Cuisine moléculaire et cuisine note à note
Enfin il y a la troisième partie, qui est essentiellement composée de recettes, données par des cuisiniers du monde entier, qui font soit de la cuisine moléculaire, soit de la cuisine note à note.
Et, d’ailleurs, on trouvera dans cette partie la recette d’un extraordinaire petit macaron vert, qui avait été créé par Julien Binz lorsque ce dernier, en octobre 2016, a préparé un merveilleux repas 100 % note à note, qu’il a servi à des collègues étoilés, à des politiques, à la presse internationale.
Il a fallu 4 ans pour faire un tel livre et c’est une somme qui restera, mais surtout, qui a permis la collaboration d’un groupe considérable de collègues répartis dans le monde entier et qui s’intéressent à la gastronomie moléculaire a des titres divers : pour la recherche, pour l’enseignement, pour des applications culinaires.
Par exemple, vient de se créer en Thaïlande une société de cuisine moléculaire, qui réunit l’université et des associations de cuisiniers ; le but de cette association est de contribuer à l’amélioration technique de l’art culinaire thaïlandais.
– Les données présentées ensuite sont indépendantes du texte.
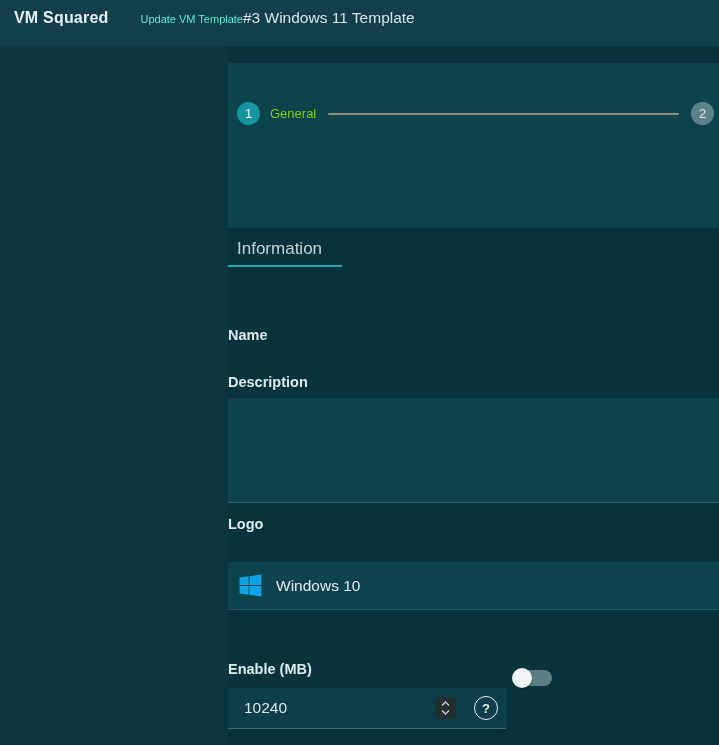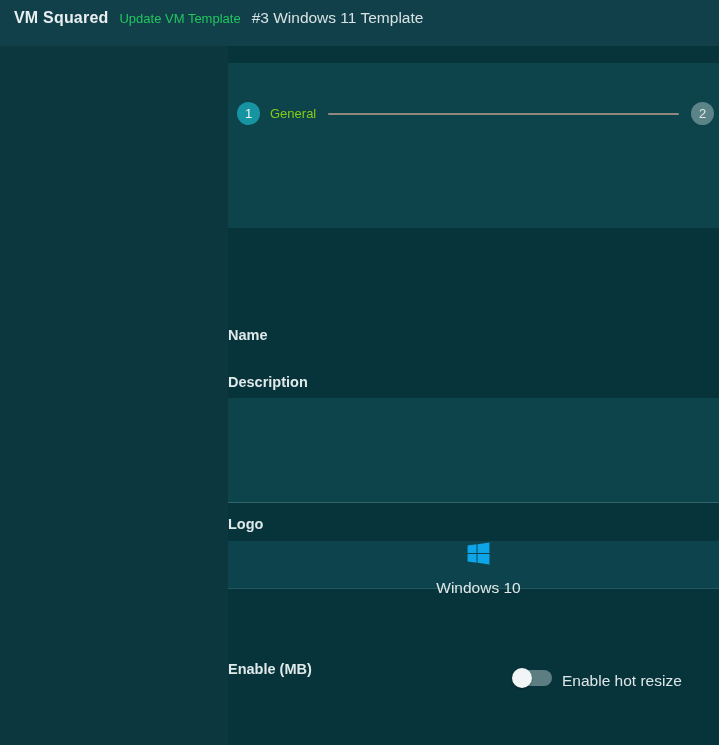--- a/index.html
+++ b/index.html
@@ -11,25 +11,25 @@
     overflow:hidden;
     position:relative;
   }
 
   
   .app-header {
     position:absolute; left:0; top:0; width:719px; height:46px;
     background:#11404a;
   }
   .header-row {
-    display:flex; align-items:baseline; gap:11px;
+    display:flex; align-items:baseline; 
     padding:9px 0 0 14px;
   }
   .brand { font-size:16px; font-weight:700; color:#e9eff0; letter-spacing:.2px; }
-  .page-title { font-size:13px; color:#22c55e; }
+  .page-title { font-size:11px; color:#5eead4;margin-left:32px; }
   .record-title { font-size:15.5px; color:#d8e2e3;text-align:right; }
 
   
   .drawer {
     position:absolute; left:228px; top:46px; width:491px; height:699px;
     background:#07333a;
   }
 
   
   .stepper-card {
@@ -89,25 +89,25 @@
   .desc-textarea {
     position:absolute; left:0; top:352px; width:491px; height:105px;
     background:#0d434b; border:none; outline:none; resize:none;
     border-bottom:1px solid rgba(141,184,190,.30);
     padding:10px 16px; font-family:inherit;
     font-size:15.5px; color:#dee7e8;
   }
 
   
   .logo-row {
-    position:absolute; left:0; top:495px; width:491px; height:48px;
+    position:absolute; left:0; top:516px; width:491px; height:48px;
     background:#0d434c;
     border-bottom:1px solid rgba(141,184,190,.18);
     display:flex; align-items:center; gap:13px;
-    padding-left:10px; cursor:pointer;flex-direction:column;
+    padding-left:10px; cursor:pointer;
   }
   .logo-row svg { width:25px; height:25px; flex:0 0 auto; }
   .logo-value { font-size:15.5px; color:#e0e9ea; }
 
   
   .memory-row {
     position:absolute; left:0; top:642px; width:278px; height:41px;
     background:#0c3f47;
     border-bottom:1px solid rgba(141,184,190,.38);
   }
@@ -169,37 +169,51 @@
 
   <div class="stepper-card">
     <div class="stepper">
       <div class="step-badge active">1</div>
       <span class="step-label">General</span>
       <div class="connector"></div>
       <div class="step-badge inactive">2</div>
     </div>
   </div>
 
+  <div class="section-title title-info">Information</div>
 
   <div class="field-label label-name">Name</div>
 
   <div class="field-label label-desc">Description</div>
   <textarea class="desc-textarea" style=""></textarea>
 
   <div class="field-label label-logo">Logo</div>
   <div class="logo-row">
     <svg viewBox="0 0 448 512" aria-hidden="true">
       <path fill="#0ea5e8" d="M0 93.7l183.6-25.3v177.4H0V93.7zm0 324.6l183.6 25.3V268.4H0v149.9zm203.8 28L448 480V268.4H203.8v177.9zm0-380.6v180.1H448V32L203.8 65.7z"></path>
     </svg>
     <span class="logo-value">Windows 10</span>
   </div>
 
 
   <div class="field-label label-memory">Enable (MB)</div>
 
+  <div class="memory-row">
+    <input class="memory-input" type="text" value="10240" style="">
+    <div class="stepper-control">
+      <svg width="9" height="6" viewBox="0 0 9 6">
+        <polyline points="1,4.5 4.5,1 8,4.5" fill="none" stroke="#c7cfd0" stroke-width="1.4"></polyline>
+      </svg>
+      <svg width="9" height="6" viewBox="0 0 9 6">
+        <polyline points="1,1.5 4.5,5 8,1.5" fill="none" stroke="#c7cfd0" stroke-width="1.4"></polyline>
+      </svg>
+    </div>
+    <div class="help-button">
+      <span>?</span>
+    </div>
+  </div>
 
   <div class="hot-resize-toggle">
     <div class="toggle-track"></div>
     <div class="toggle-knob"></div>
   </div>
-  <span class="hot-resize-label">Enable hot resize</span>
 
 </div>
 
 </body></html>

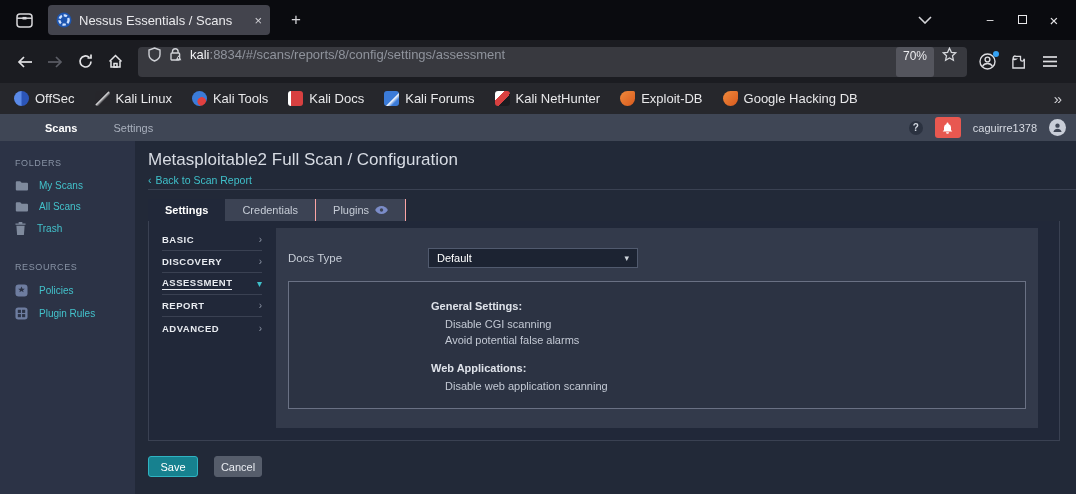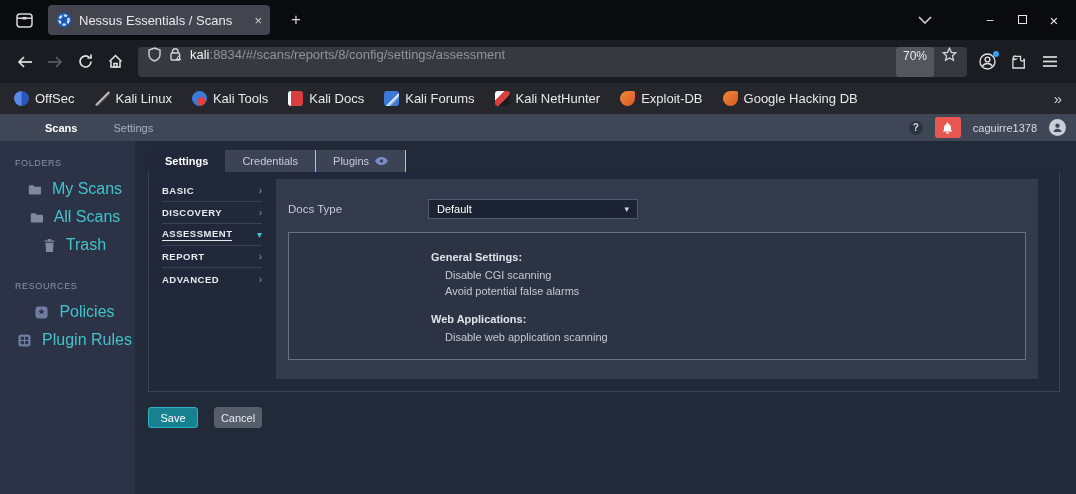--- a/index.html
+++ b/index.html
@@ -60,21 +60,21 @@
   .nbar-right { margin-left:auto; display:flex; align-items:center; gap:12px; margin-right:10px; }
   .qmark { width:14px; height:14px; border-radius:50%; background:#2b3240; color:#d3d8e0; font-size:10px; font-weight:bold; display:flex; align-items:center; justify-content:center; }
   .bellbtn { width:26px; height:21px; border-radius:3px; background:#e85850; display:flex; align-items:center; justify-content:center; color:#fff; }
   .uname { font-size:11px; color:#d8dce4; }
   .avatar { width:17px; height:17px; border-radius:50%; background:#c9ced8; display:flex; align-items:center; justify-content:center; color:#3f4655; }
 
   
   .app-body { display:flex; height:353px; }
   .sidebar { width:135px; background:#2c3346; padding-top:17px; flex:none; }
   .side-title { font-size:9px; color:#8893a5; letter-spacing:0.6px; margin:0 0 7px 15px; }
-  .side-item { display:flex; align-items:center; gap:11px; padding:5px 0 5px 15px; font-size:16px; color:#43c2cb;justify-content:center; }
+  .side-item { display:flex; align-items:center; gap:11px; padding:5px 0 5px 15px; font-size:10px; color:#43c2cb; }
   .side-item .sic { color:#7f8a9d; display:flex; }
   .side-item .sic.res { color:#6e7da0; }
   .side-sec2 { margin-top:22px; }
 
   .content { flex:1; background:#222938; padding-left:13px; }
   .page-head { padding-top:9px; height:49px; border-bottom:1px solid #3a4152; }
   .page-title { font-size:17px; color:#d7dbe3; font-weight:400; }
   .back-link { margin-top:4px; font-size:10.5px; color:#3fc0ca; display:flex; align-items:center; gap:4px; }
 
   .tabs { margin-top:9px; display:flex; height:22px; }
@@ -323,20 +323,27 @@
                 <rect x="3" y="7.6" width="3.4" height="3.4"></rect>
                 <rect x="7.6" y="7.6" width="3.4" height="3.4"></rect>
               </g>
             </svg>
           </span>
         <span>Plugin Rules</span>
       </div>
     </div>
 
     <div class="content">
+      <div class="page-head">
+        <div class="page-title">Metasploitable2 Full Scan / Configuration</div>
+        <div class="back-link">
+          <span>‹</span>
+          <span>Back to Scan Report</span>
+        </div>
+      </div>
 
       <div class="tabs">
         <span class="ctab active">
             <span>Settings</span>
           </span>
         <span class="ctab">
             <span>Credentials</span>
           </span>
         <span class="ctab">
             <span>Plugins</span>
En France, on connaît les séminaires de gastronomie moléculaire qui, chaque mois depuis 20 ans, testent des idées techniques et distribuent à tous les résultats des expérimentations, ce qui est régulièrement montré dans les colonnes des Nouvelles Gastronomiques.
C’est donc un moment très merveilleux que de voir la publication de ce gros livre, qui devrait contribuer à l’avancement de l’art culinaire, puisqu’il encourage la connaissance, dans le monde entier.